§ Directions: Copy exactly the lines that run from the one containing "and the load" through the end of the entries, both ends included.

§ Input data:
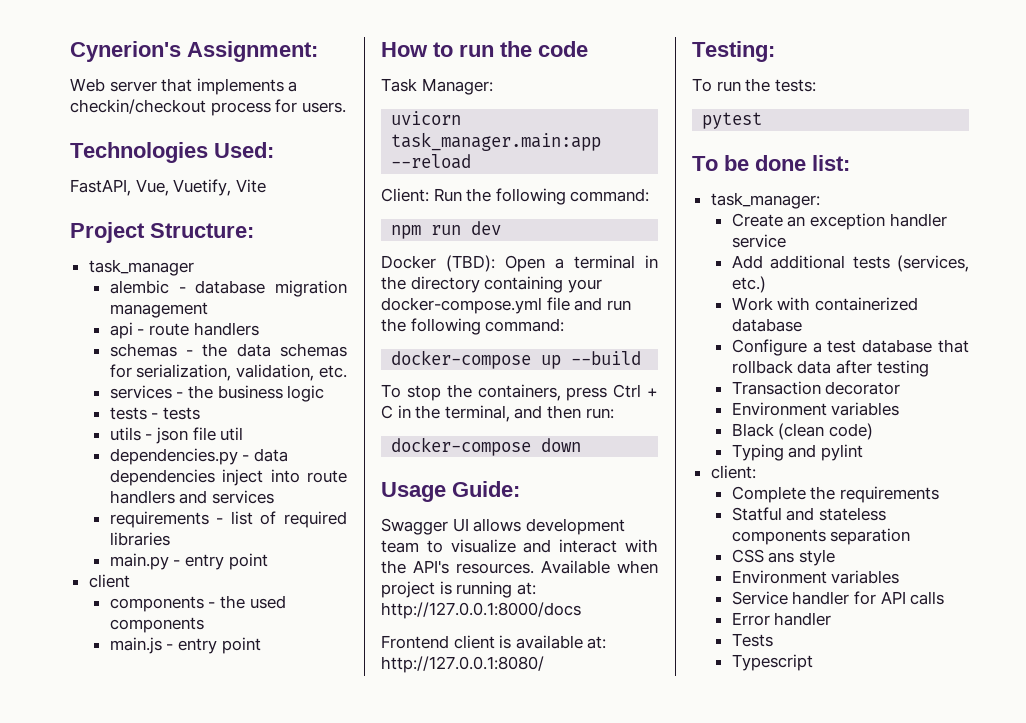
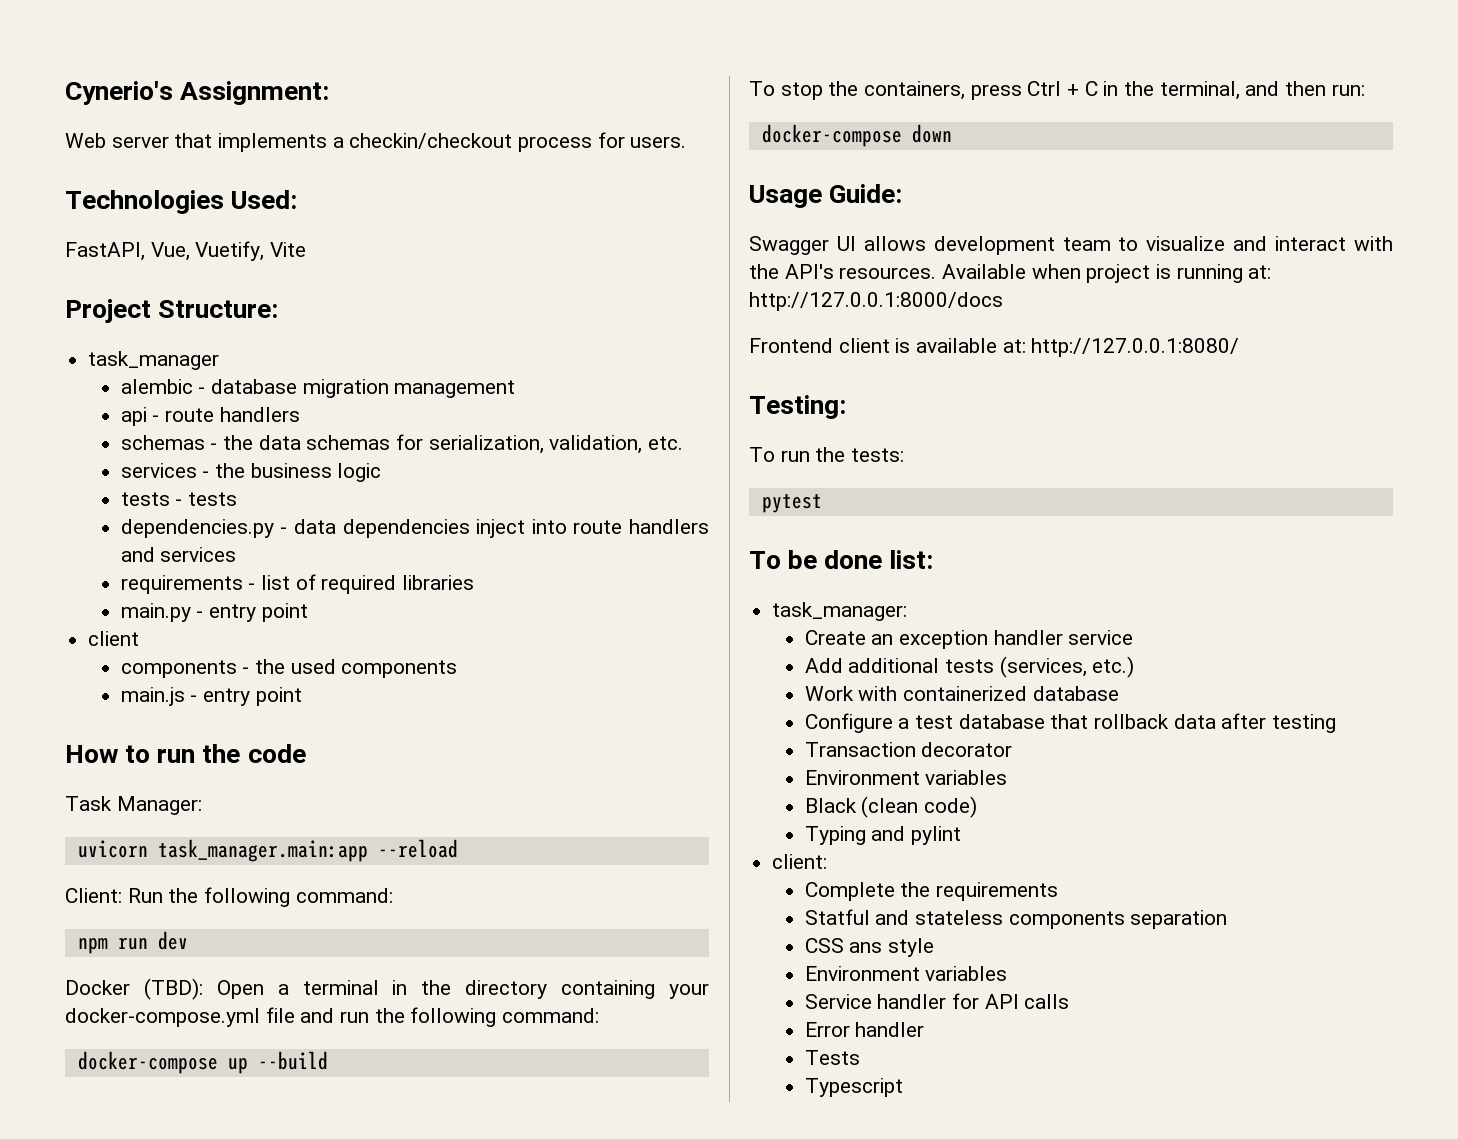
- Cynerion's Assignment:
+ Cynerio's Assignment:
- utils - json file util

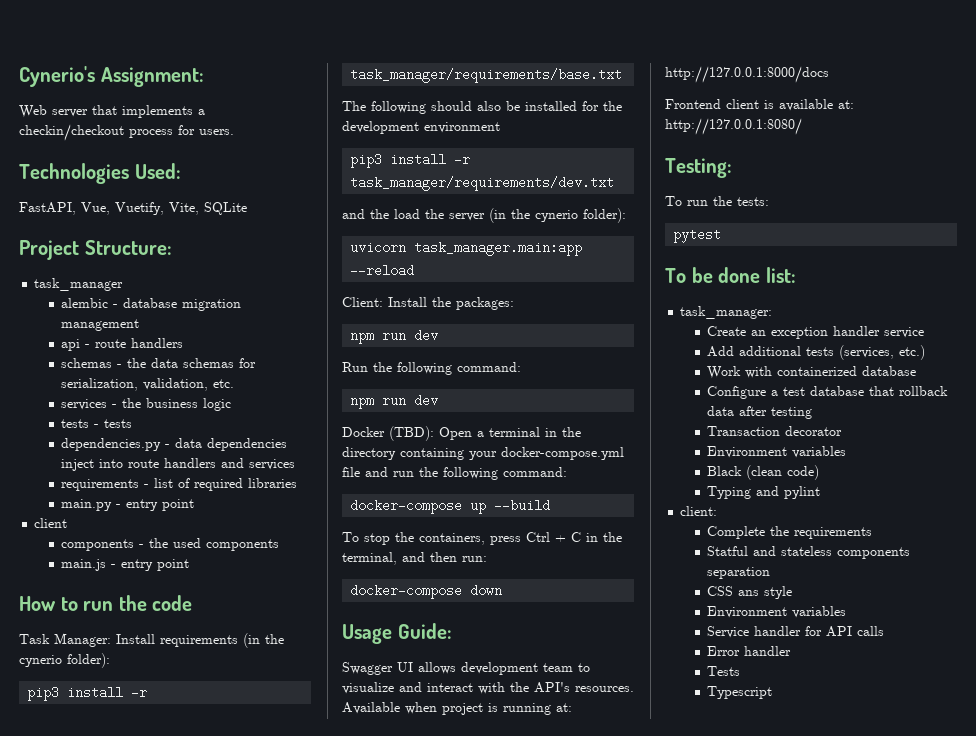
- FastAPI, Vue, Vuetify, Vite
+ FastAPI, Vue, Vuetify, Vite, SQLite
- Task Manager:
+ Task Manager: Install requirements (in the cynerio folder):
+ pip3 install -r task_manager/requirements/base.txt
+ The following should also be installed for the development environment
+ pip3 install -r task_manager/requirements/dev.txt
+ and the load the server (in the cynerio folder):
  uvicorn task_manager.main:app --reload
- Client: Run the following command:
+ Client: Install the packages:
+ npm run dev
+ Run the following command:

§ The answer:
+ and the load the server (in the cynerio folder):
  uvicorn task_manager.main:app --reload
- Client: Run the following command:
+ Client: Install the packages:
+ npm run dev
+ Run the following command:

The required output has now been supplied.